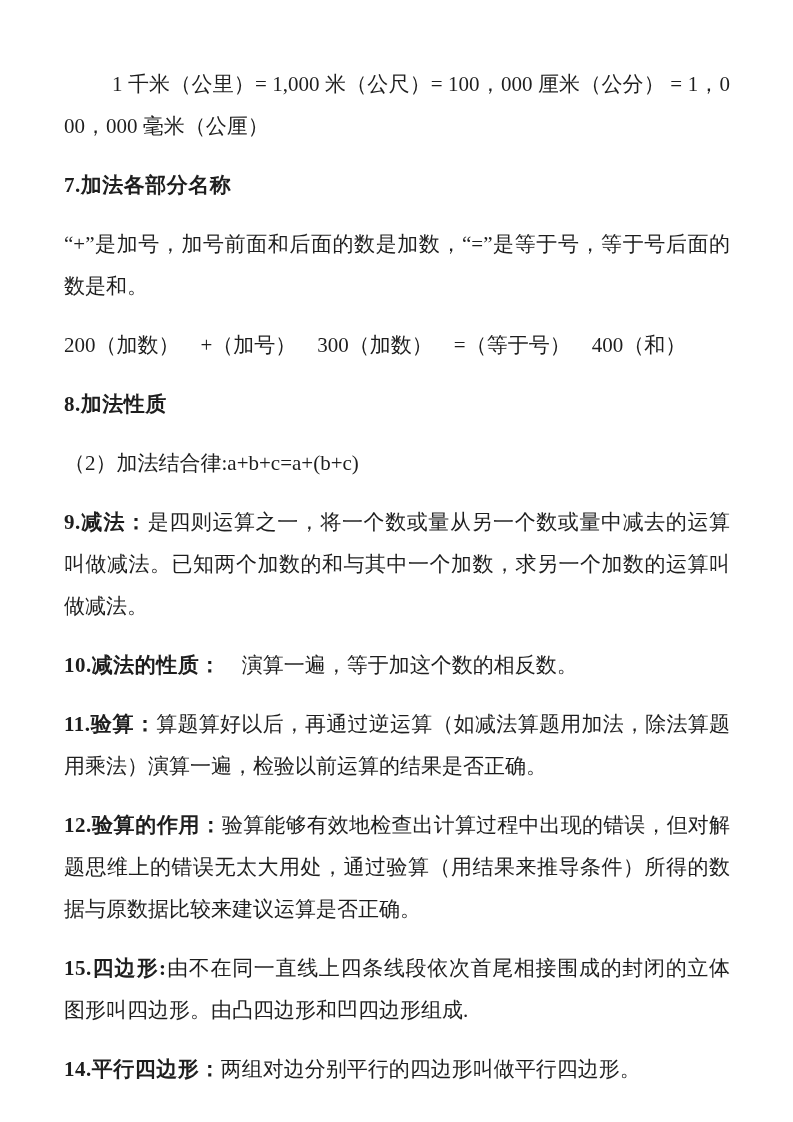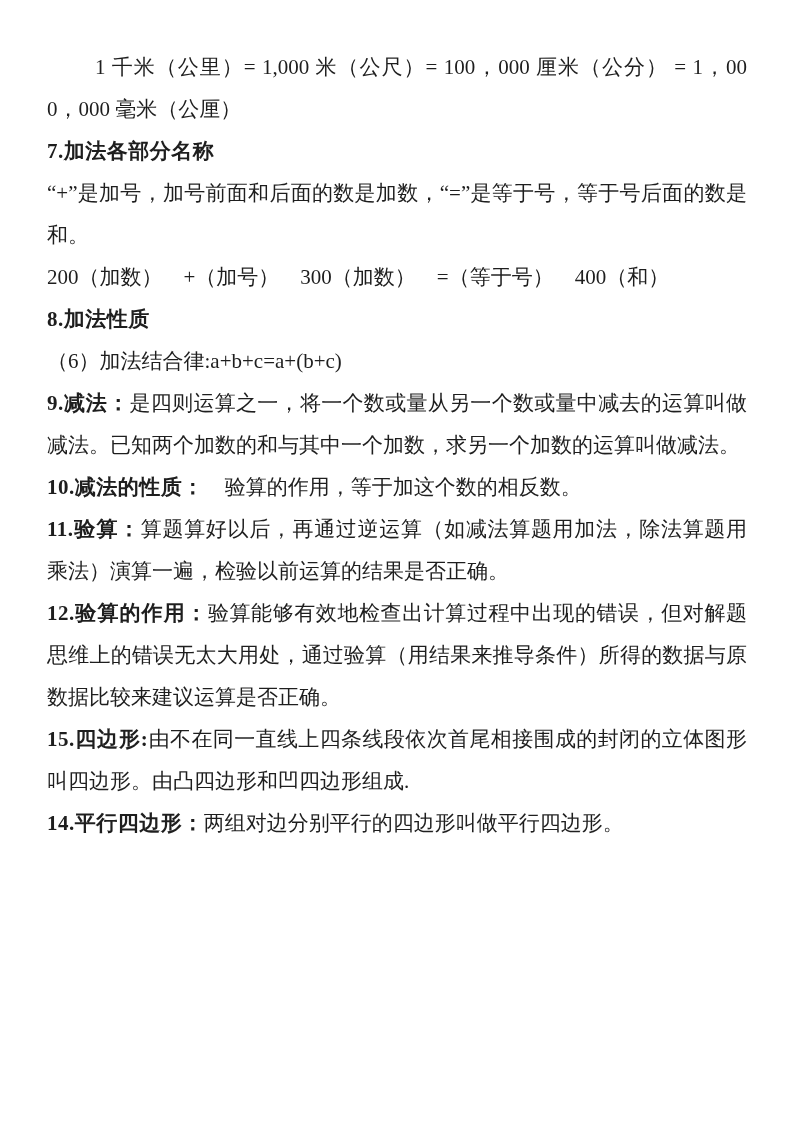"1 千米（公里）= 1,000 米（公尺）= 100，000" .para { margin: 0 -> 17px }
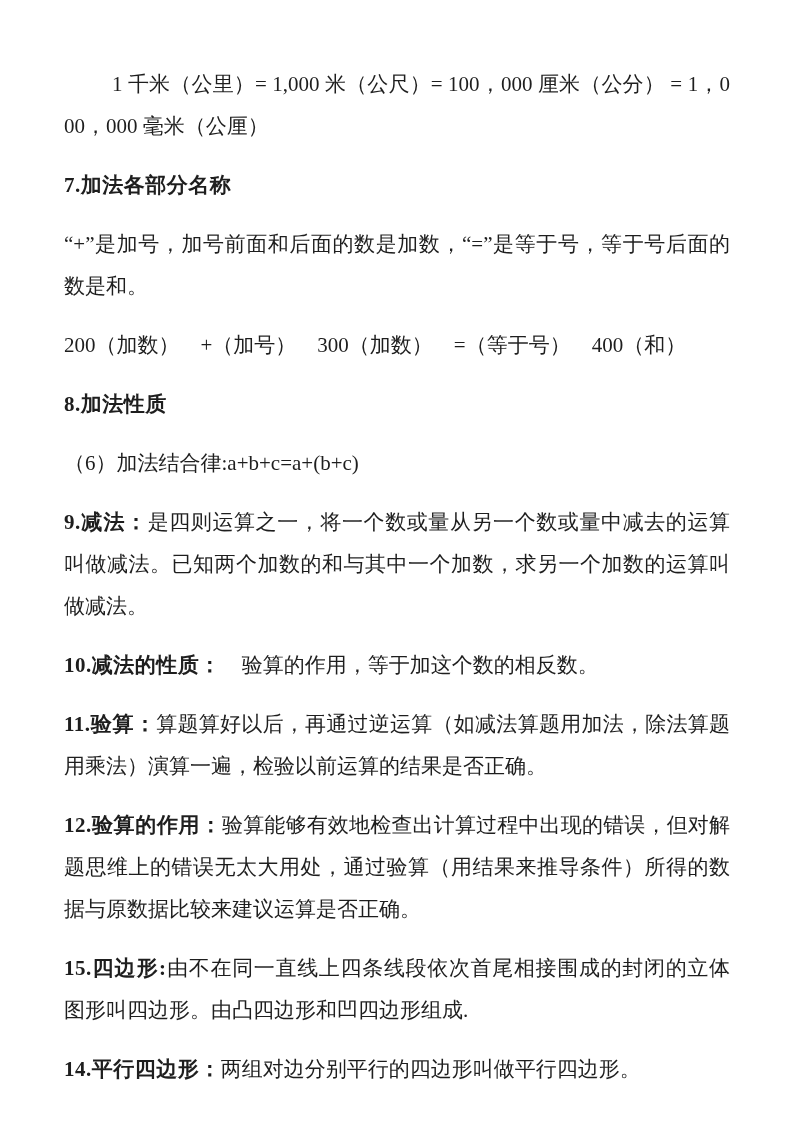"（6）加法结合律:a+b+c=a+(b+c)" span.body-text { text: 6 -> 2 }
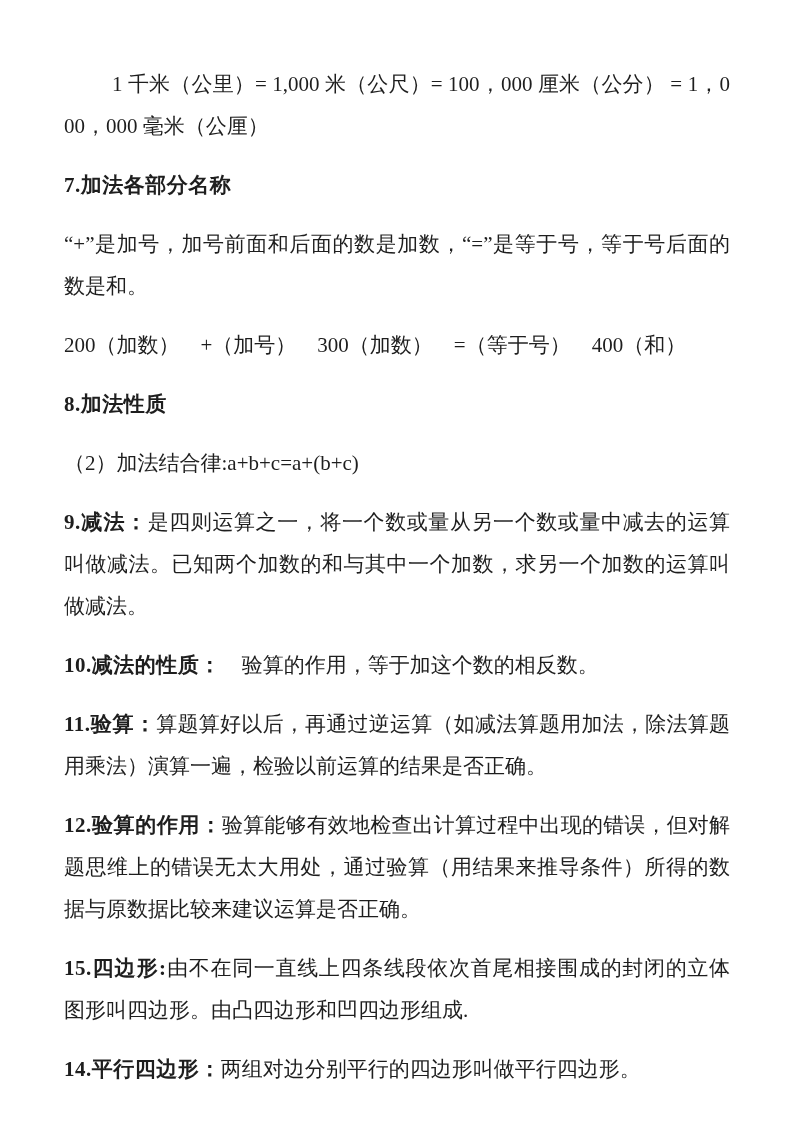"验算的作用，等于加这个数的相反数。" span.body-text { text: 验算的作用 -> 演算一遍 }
==
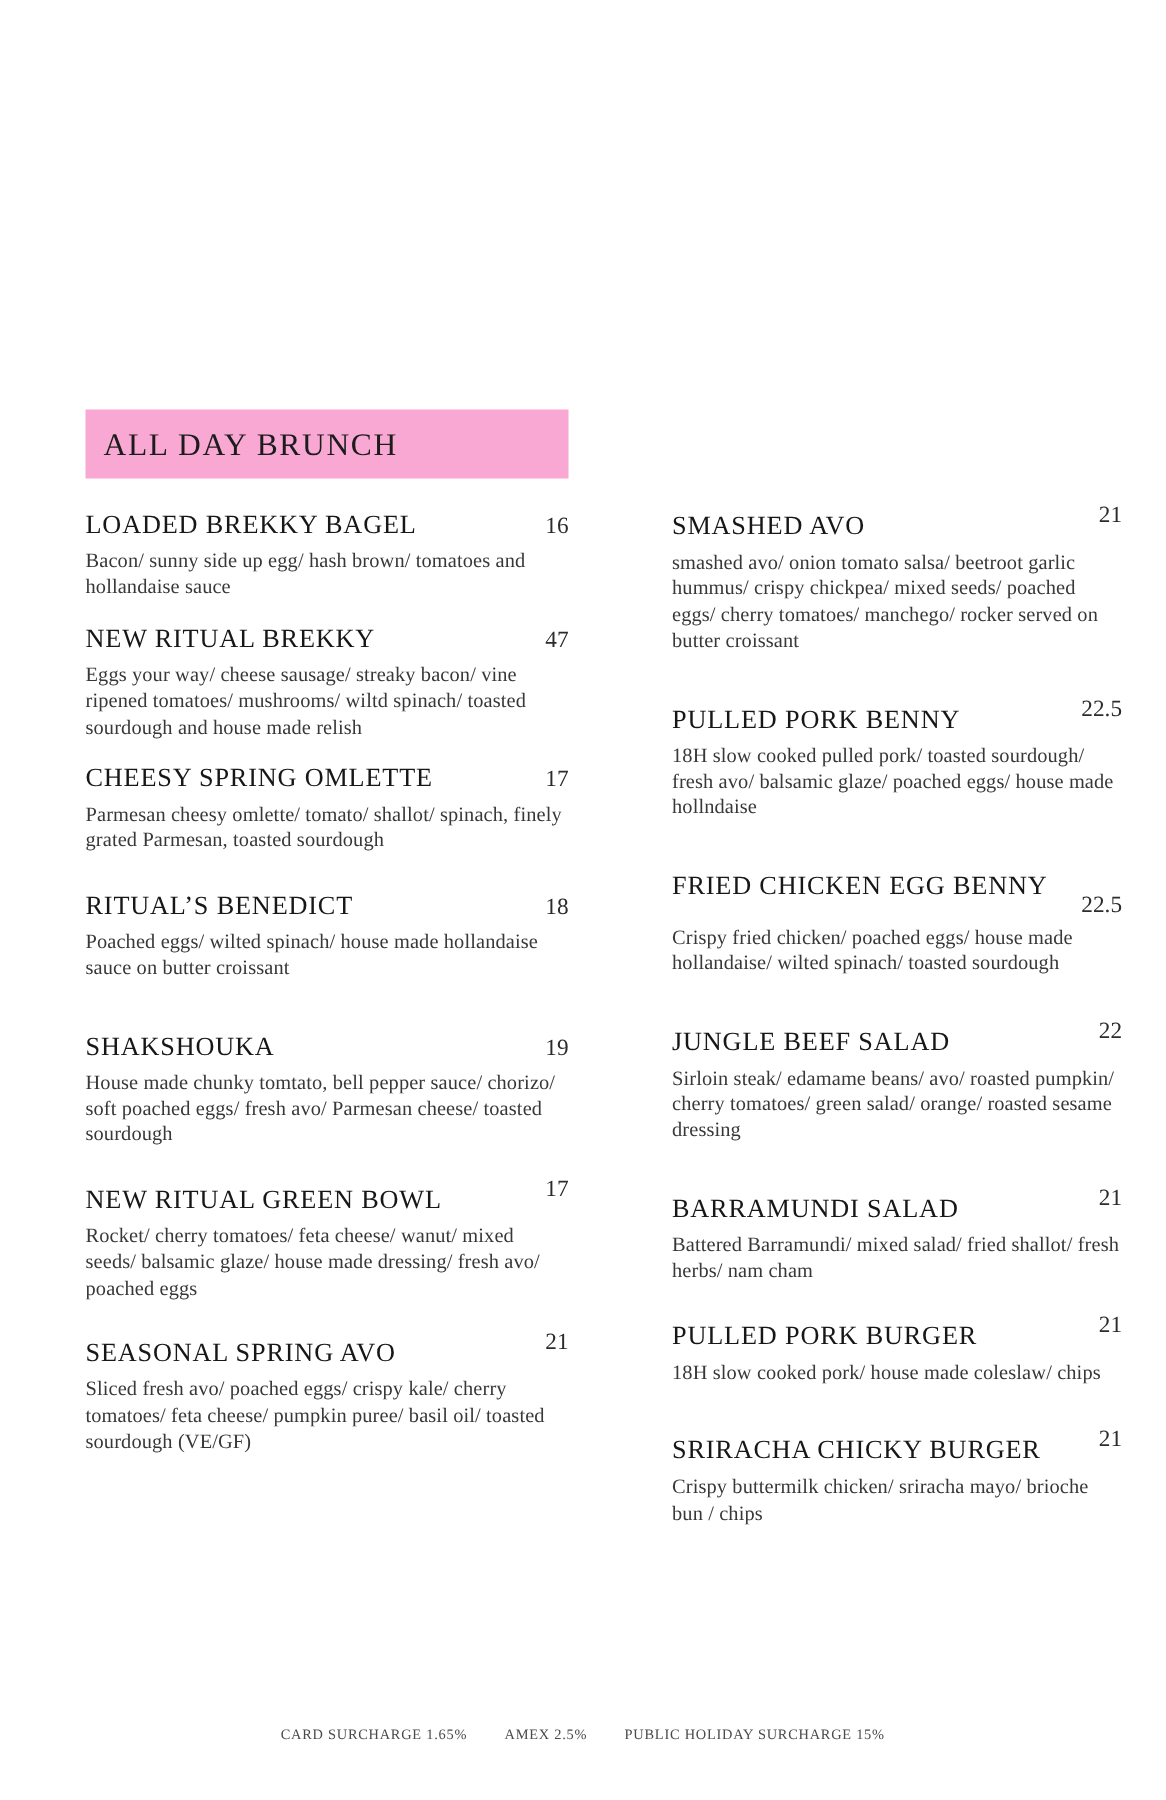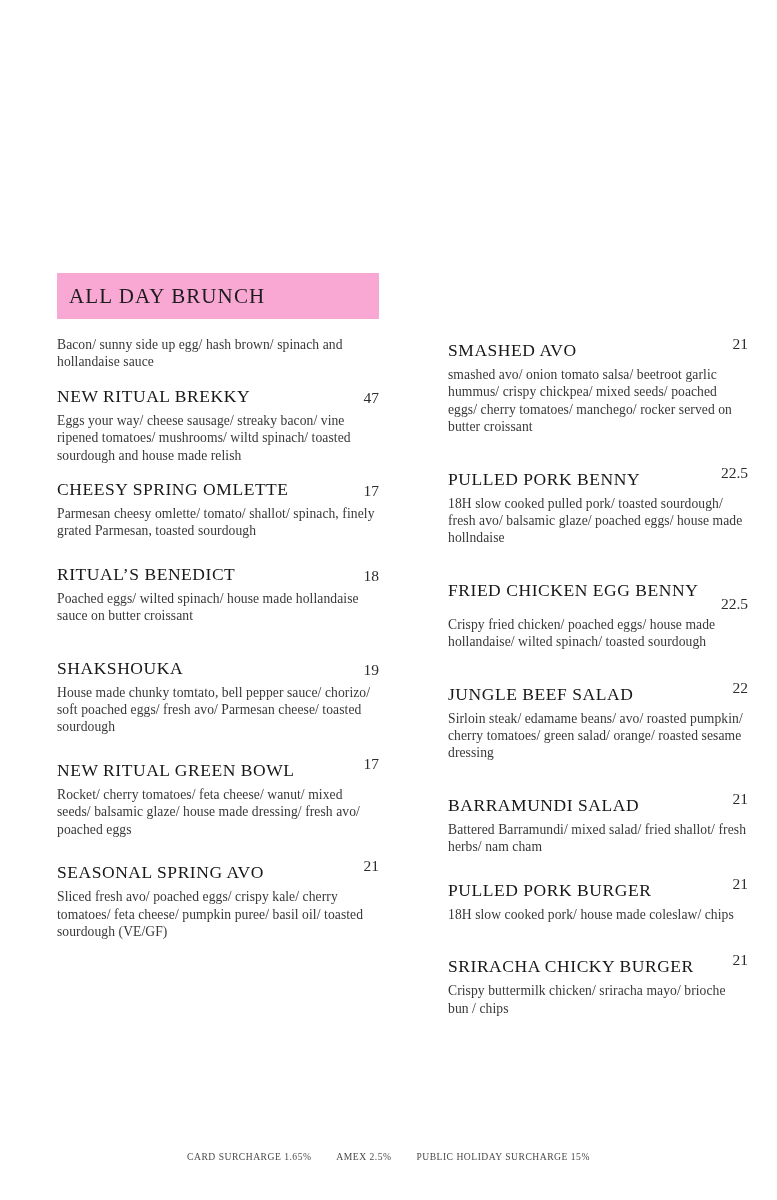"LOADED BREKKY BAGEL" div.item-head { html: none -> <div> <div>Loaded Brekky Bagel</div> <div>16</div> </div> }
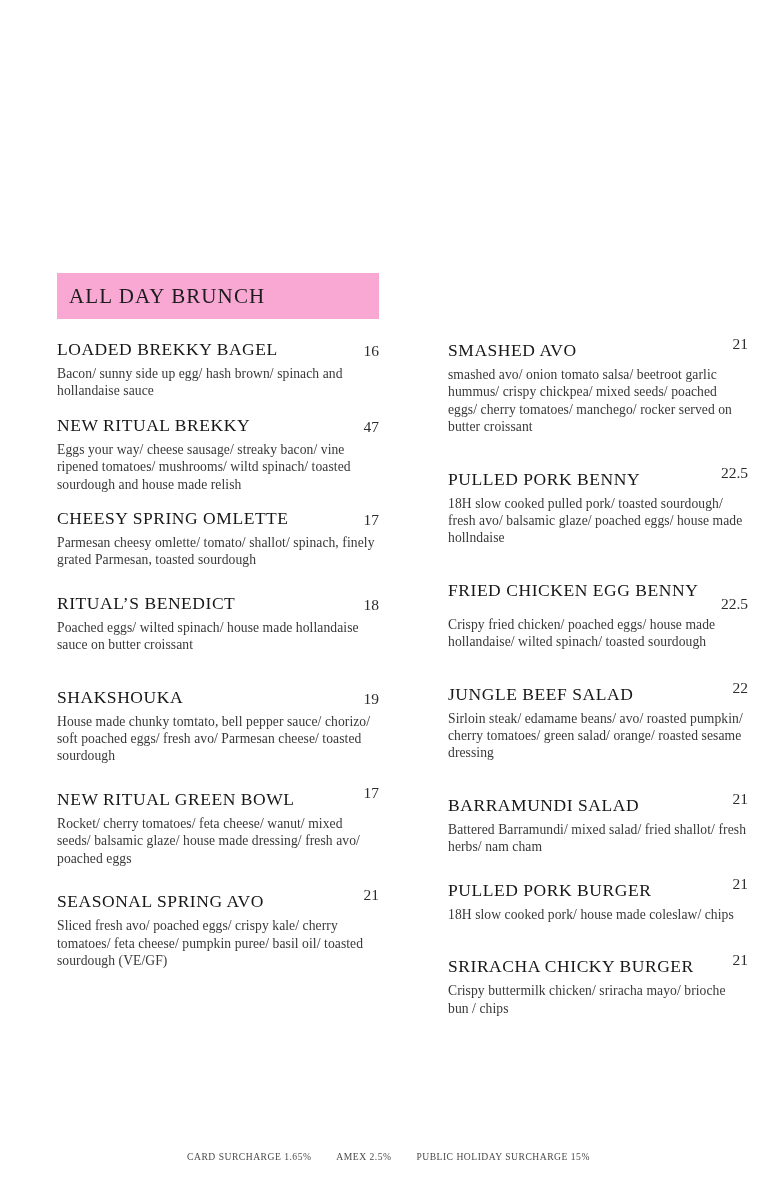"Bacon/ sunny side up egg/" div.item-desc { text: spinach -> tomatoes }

**What the task requires**
From the listing above, repeat only the lines between the line containing "margin: 0 ->" and the line containing "text: 验算的作用 ->", those two included. Pictures are not part of the copy.

**Response**
"1 千米（公里）= 1,000 米（公尺）= 100，000" .para { margin: 0 -> 17px }
"（6）加法结合律:a+b+c=a+(b+c)" span.body-text { text: 6 -> 2 }
"验算的作用，等于加这个数的相反数。" span.body-text { text: 验算的作用 -> 演算一遍 }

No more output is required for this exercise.